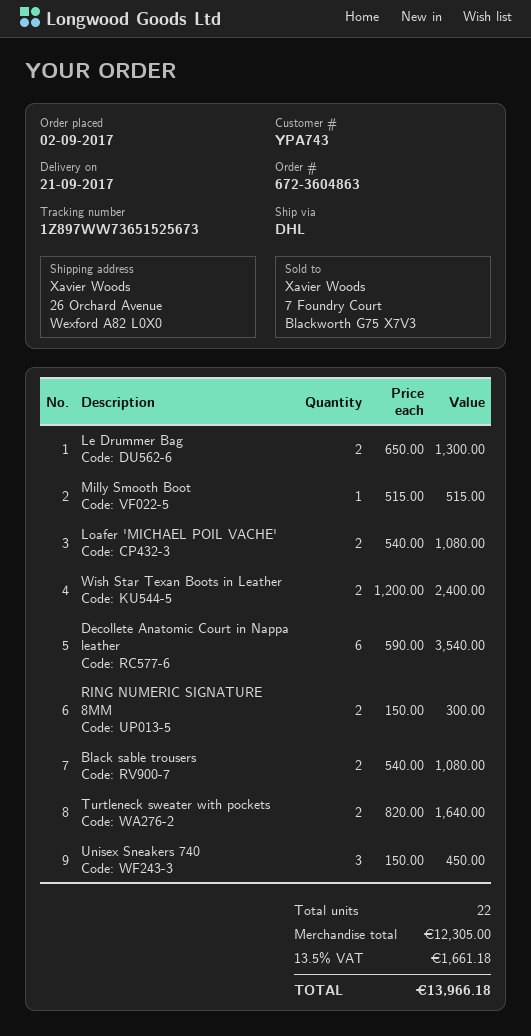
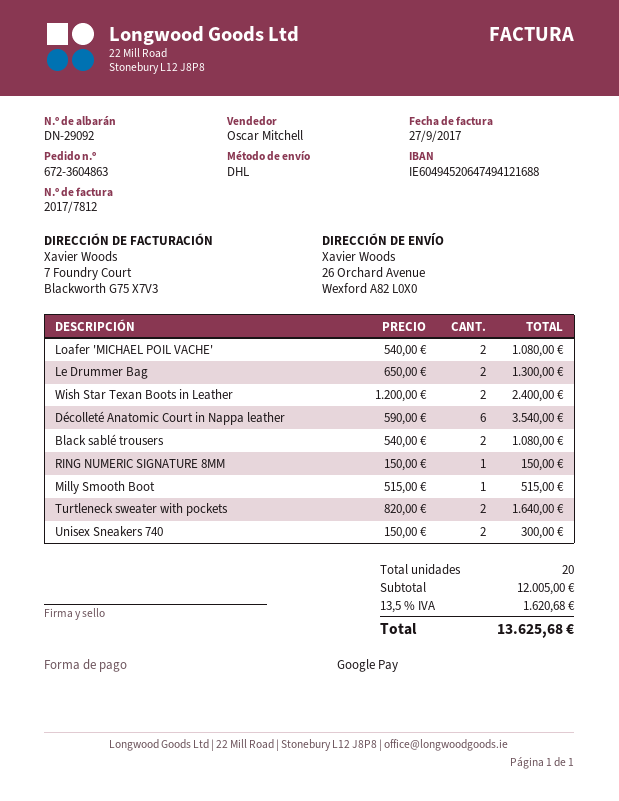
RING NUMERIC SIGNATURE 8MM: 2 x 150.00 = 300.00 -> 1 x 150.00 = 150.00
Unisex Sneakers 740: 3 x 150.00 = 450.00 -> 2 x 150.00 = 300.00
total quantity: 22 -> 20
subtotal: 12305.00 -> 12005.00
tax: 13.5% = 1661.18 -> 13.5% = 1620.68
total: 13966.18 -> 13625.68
...
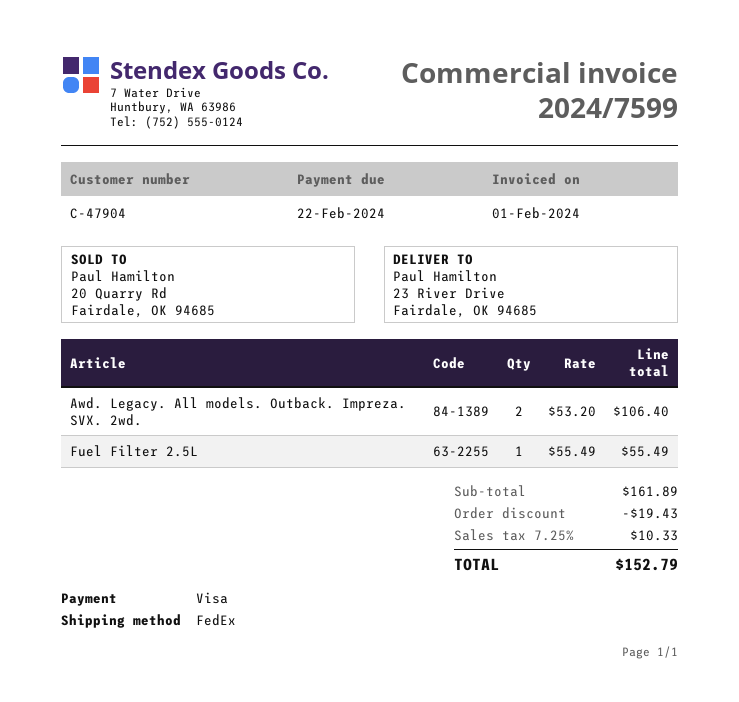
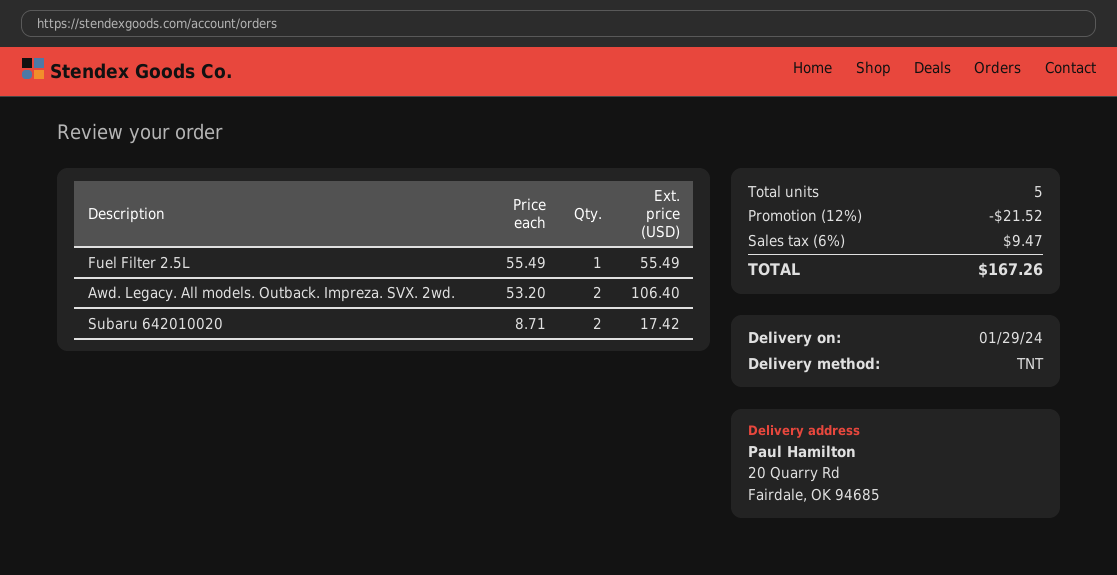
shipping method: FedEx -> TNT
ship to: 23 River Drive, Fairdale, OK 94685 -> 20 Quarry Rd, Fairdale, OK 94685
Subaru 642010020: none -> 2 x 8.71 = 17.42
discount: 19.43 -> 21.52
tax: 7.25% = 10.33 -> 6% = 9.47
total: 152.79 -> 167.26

PROBLEM STATEMENT: As listed above, the lines from the line with "Unisex Sneakers 740: 3" to the line with "total: 13966.18 -> 13625.68" are to be echoed exactly, with both ends included and nothing added.

COMPLETED EXERCISE:
Unisex Sneakers 740: 3 x 150.00 = 450.00 -> 2 x 150.00 = 300.00
total quantity: 22 -> 20
subtotal: 12305.00 -> 12005.00
tax: 13.5% = 1661.18 -> 13.5% = 1620.68
total: 13966.18 -> 13625.68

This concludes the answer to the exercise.